Bug #89196 Please add GTID in applier error messages.
Submitted: 11 Jan 19:16 Modified: 19 Jan 5:37
Reporter: Jean-François Gagné Email Updates:
Status: Verified Impact on me:
None 
Category:MySQL Server: Replication Severity:S4 (Feature request)
Version:5.7.20, 8.0.3 OS:Any
Assigned to: CPU Architecture:Any
Triage: Needs Triage: D5 (Feature request)

[11 Jan 19:16] Jean-François Gagné
Description:
Hi,

In Bug#89194, I describe a situation breaking Group Replication.  In this bug, I report the following lines in the error log:

2018-01-01T19:30:23.914570Z 89 [ERROR] Slave SQL for channel 'group_replication_applier': Could not execute Write_rows event on table test_jfg_ws.test_jfg_ws; Duplicate entry 'b' for key 'str', Error_code: 1062; handler error HA_ERR_FOUND_DUPP_KEY; the event's master log FIRST, end_log_pos 168, Error_code: 1062

2018-01-01T19:30:20.976713Z 86 [ERROR] Slave SQL for channel 'group_replication_applier': Could not execute Write_rows event on table test_jfg_ws.test_jfg_ws; Duplicate entry 'B' for key 'str', Error_code: 1062; handler error HA_ERR_FOUND_DUPP_KEY; the event's master log FIRST, end_log_pos 168, Error_code: 1062

And those errors in P_S:

> SELECT * FROM performance_schema.replication_applier_status_by_worker WHERE CHANNEL_NAME = 'group_replication_applier'\G
*************************** 1. row ***************************
         CHANNEL_NAME: group_replication_applier
            WORKER_ID: 0
            THREAD_ID: NULL
        SERVICE_STATE: OFF
LAST_SEEN_TRANSACTION: UUID:111
    LAST_ERROR_NUMBER: 1062
   LAST_ERROR_MESSAGE: Could not execute Write_rows event on table test_jfg_ws.test_jfg_ws; Duplicate entry 'b' for key 'str', Error_code: 1062; handler error HA_ERR_FOUND_DUPP_KEY; the event's master log FIRST, end_log_pos 168
 LAST_ERROR_TIMESTAMP: 2018-01-06 15:21:52
1 row in set (0.00 sec)

> SELECT * FROM performance_schema.replication_applier_status_by_worker WHERE CHANNEL_NAME = 'group_replication_applier'\G
*************************** 1. row ***************************
         CHANNEL_NAME: group_replication_applier
            WORKER_ID: 0
            THREAD_ID: NULL
        SERVICE_STATE: OFF
LAST_SEEN_TRANSACTION: UUID:1000003
    LAST_ERROR_NUMBER: 1062
   LAST_ERROR_MESSAGE: Could not execute Write_rows event on table test_jfg_ws.test_jfg_ws; Duplicate entry 'B' for key 'str', Error_code: 1062; handler error HA_ERR_FOUND_DUPP_KEY; the event's master log FIRST, end_log_pos 168
 LAST_ERROR_TIMESTAMP: 2018-01-06 15:21:49
1 row in set (0.00 sec) 

In P_S, we get a LAST_ERROR_MESSAGE very close to what we get in the error log, but with the addition of the LAST_SEEN_TRANSACTION which I understand to be the GTID of the failing transaction.

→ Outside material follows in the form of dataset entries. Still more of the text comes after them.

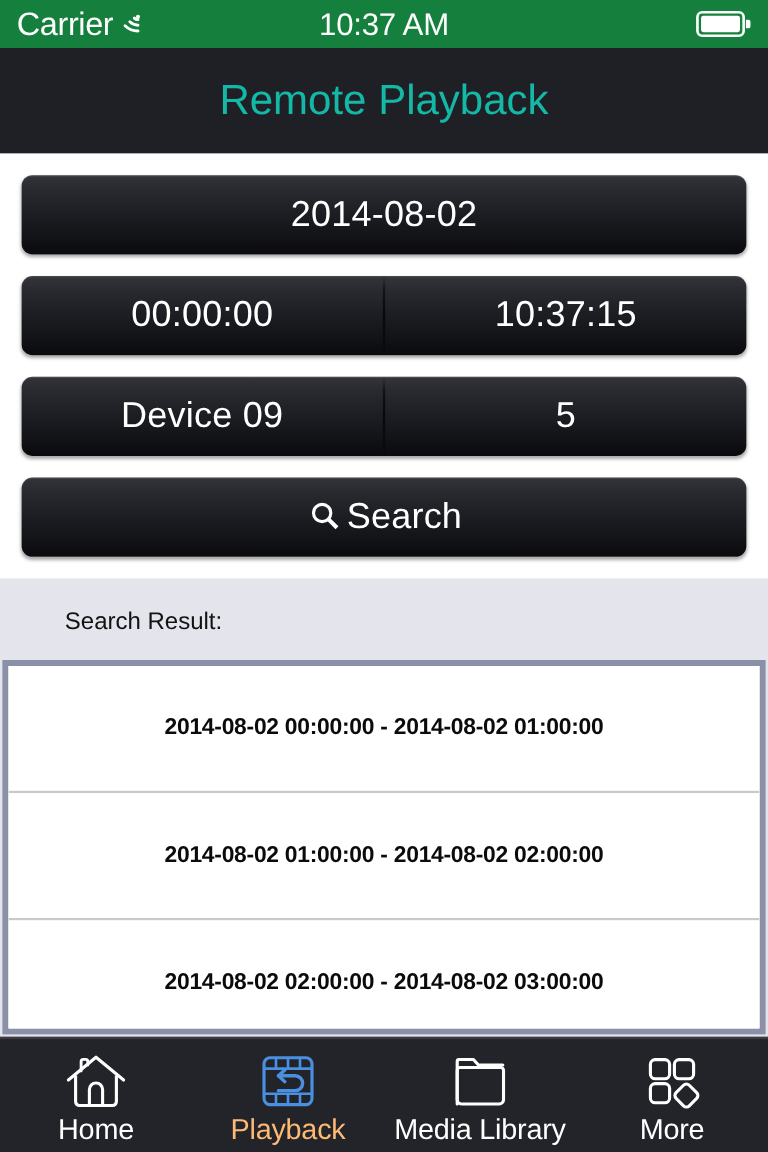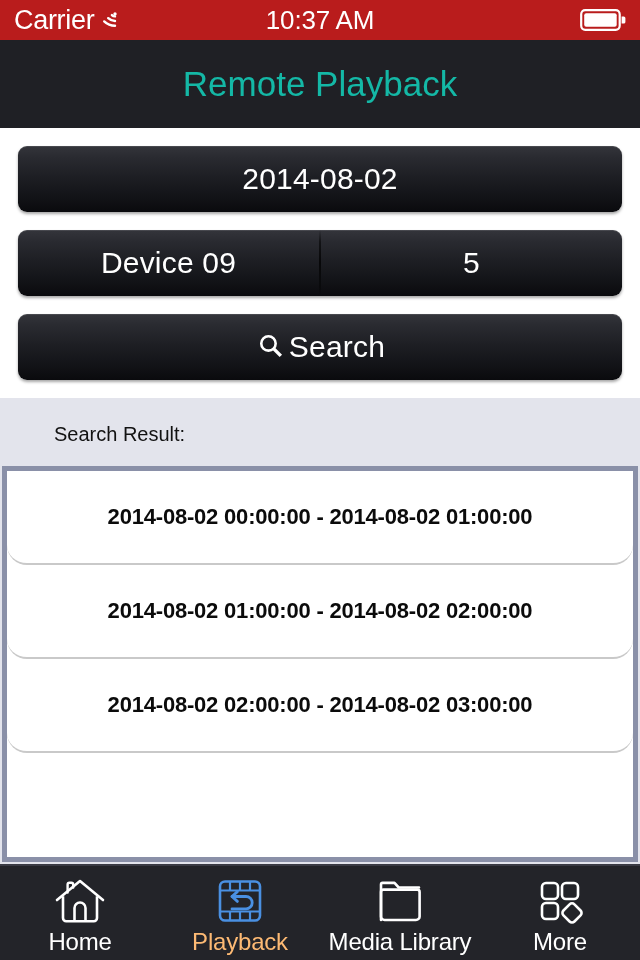"Carrier" .status-bar { background: #b91c1c -> #15803d }
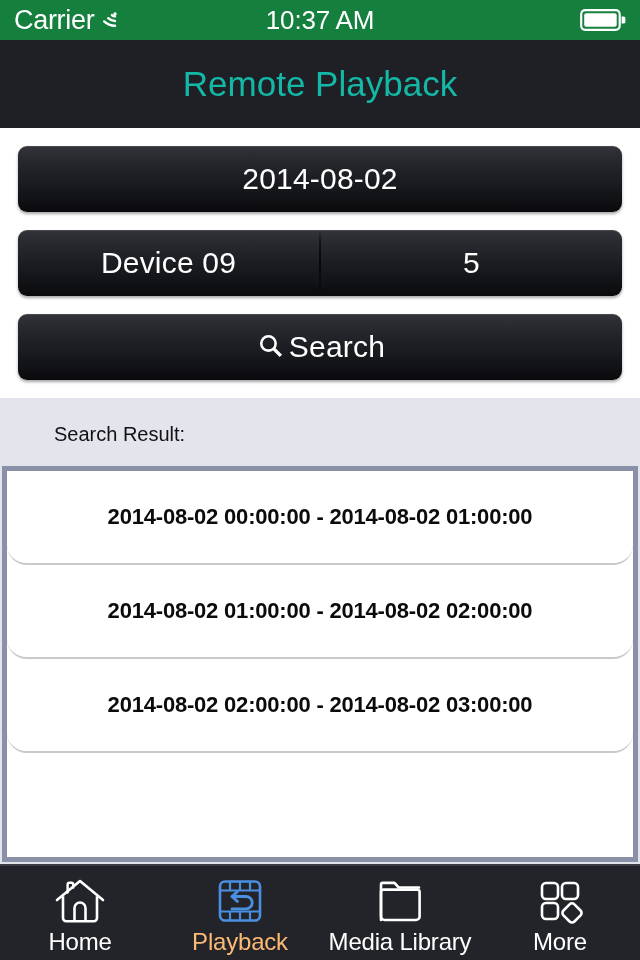"00:00:00" div.dark-btn { html: none -> <div> <div> <span>00:00:00</span> </div> <div></div> <div> <span>10:37:15</span> </div> </div> }
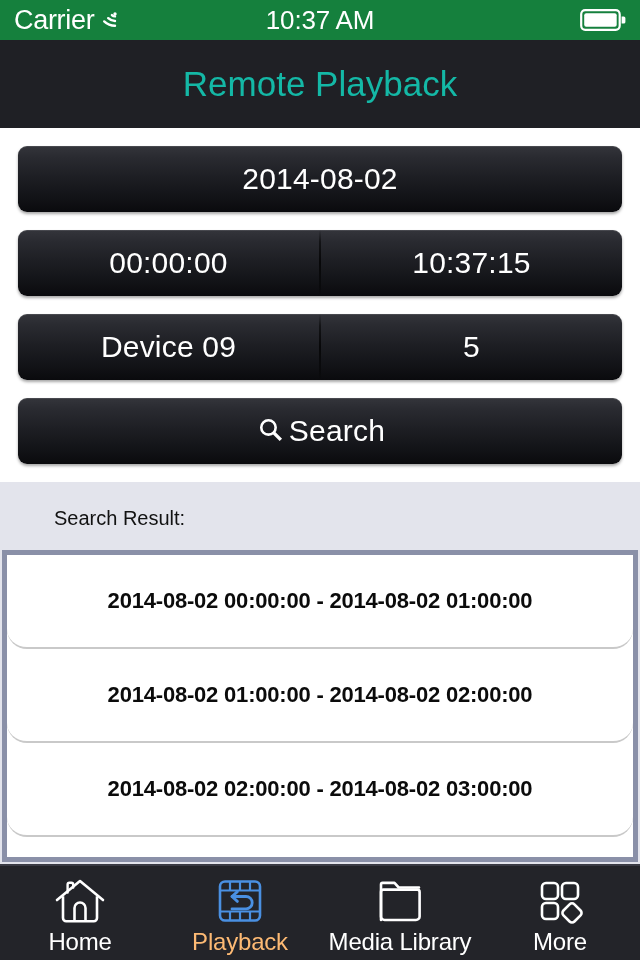"2014-08-02 00:00:00 - 2014-08-02" .result-row { border-radius: 20px -> none; font-size: 22px -> 19px; height: 94px -> 106px }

Notice that the GTID of the failing transaction is not in the error log.  It would be very useful to have this GTID for investigation purposes.

So please add the GTID of the failing transaction to the error messages of Group Replication at least in the error log and maybe in the P_S tables.

Many thanks,

JFG

How to repeat:
Not a bug but a feature request.

See Bug#89194 to know how to get the errors quoted in the description.

Suggested fix:
Add the GTID of the failing transaction to the error messages of Group Replication.
[19 Jan 5:37] Umesh Shastry
Hello Jean,

Thank you for the report and feature request!

Thanks,
Umesh